Vendredi en début de soirée à Ernes, commun du Calvados, des habitants ont appelé les gendarmes pour se plaindre d’un tapage nocturne. En se rendant sur les lieux, les militaires ont pu constater qu’il était question de faits bien plus importants. En effet, comme le relate France Bleu, une fête clandestine se tenait dans un gîte alors que le couvre-feu était effectif.

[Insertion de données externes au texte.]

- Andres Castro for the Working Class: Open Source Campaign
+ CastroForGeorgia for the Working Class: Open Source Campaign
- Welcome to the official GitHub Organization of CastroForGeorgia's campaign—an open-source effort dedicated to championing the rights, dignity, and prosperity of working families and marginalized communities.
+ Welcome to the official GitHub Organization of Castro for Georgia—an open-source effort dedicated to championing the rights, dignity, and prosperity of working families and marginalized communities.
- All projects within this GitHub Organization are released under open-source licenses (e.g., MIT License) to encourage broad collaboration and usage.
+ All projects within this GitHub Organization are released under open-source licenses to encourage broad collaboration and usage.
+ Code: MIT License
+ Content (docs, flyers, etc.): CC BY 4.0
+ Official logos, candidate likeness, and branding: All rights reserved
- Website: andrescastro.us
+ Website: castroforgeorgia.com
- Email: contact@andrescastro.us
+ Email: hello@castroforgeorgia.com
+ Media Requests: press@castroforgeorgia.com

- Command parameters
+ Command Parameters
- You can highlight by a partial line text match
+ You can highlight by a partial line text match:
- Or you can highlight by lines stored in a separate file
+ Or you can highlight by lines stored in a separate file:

Fête clandestine à Ernes : une centaine de personnes réunies
Un militaire d’une trentaine d’années avait décidé de réunir du monde pour son anniversaire. Et pour ce faire, il avait loué un gîte pouvant recevoir, en théorie, vingt personnes. Seulement, après avoir invité beaucoup de personnes, sans oublier le partage d’une invitation sur les réseaux sociaux, les convives ont dépassé de cinq fois la limite d’accueil du gîte. Pour la précision, si les participants étaient vraisemblablement tous, ou du moins en majorité, Normands, ce n’était pas le cas de l’organisateur de la fête.

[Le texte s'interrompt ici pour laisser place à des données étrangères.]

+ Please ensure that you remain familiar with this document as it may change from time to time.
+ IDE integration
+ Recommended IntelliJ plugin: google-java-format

La @Gendarmerie_14 est intervenue à Ernes pour mettre fin à une fête clandestine. L'organisateur a été interpellé et les participants verbalisés. Une procédure judiciaire est en cours. Face à la #COVID19, l'heure n'est pas au relâchement.
— Préfet du Calvados (@Prefet14) March 5, 2021
Une trentaine de verbalisations
Il était vers 21h30 quand la fête a pris fin suite à l’intervention des gendarmes. On compte une trentaine de personnes verbalisées pour non-respect du couvre-feu, et il est possible que d’autres mesures sanitaires telles que le port du masque et la distanciation sociale n’aient, elles non plus, pas été suivies. Une procédure judiciaire a été ouverte. Amélie Cladière, procureure de la République à Caen, a fait savoir que deux potentiels organisateurs de la fête devaient être placés en garde à vue samedi. Elle a ajouté qu’il va être question de déterminer « comment l’information a été diffusée, et si la soirée été payante ou non ».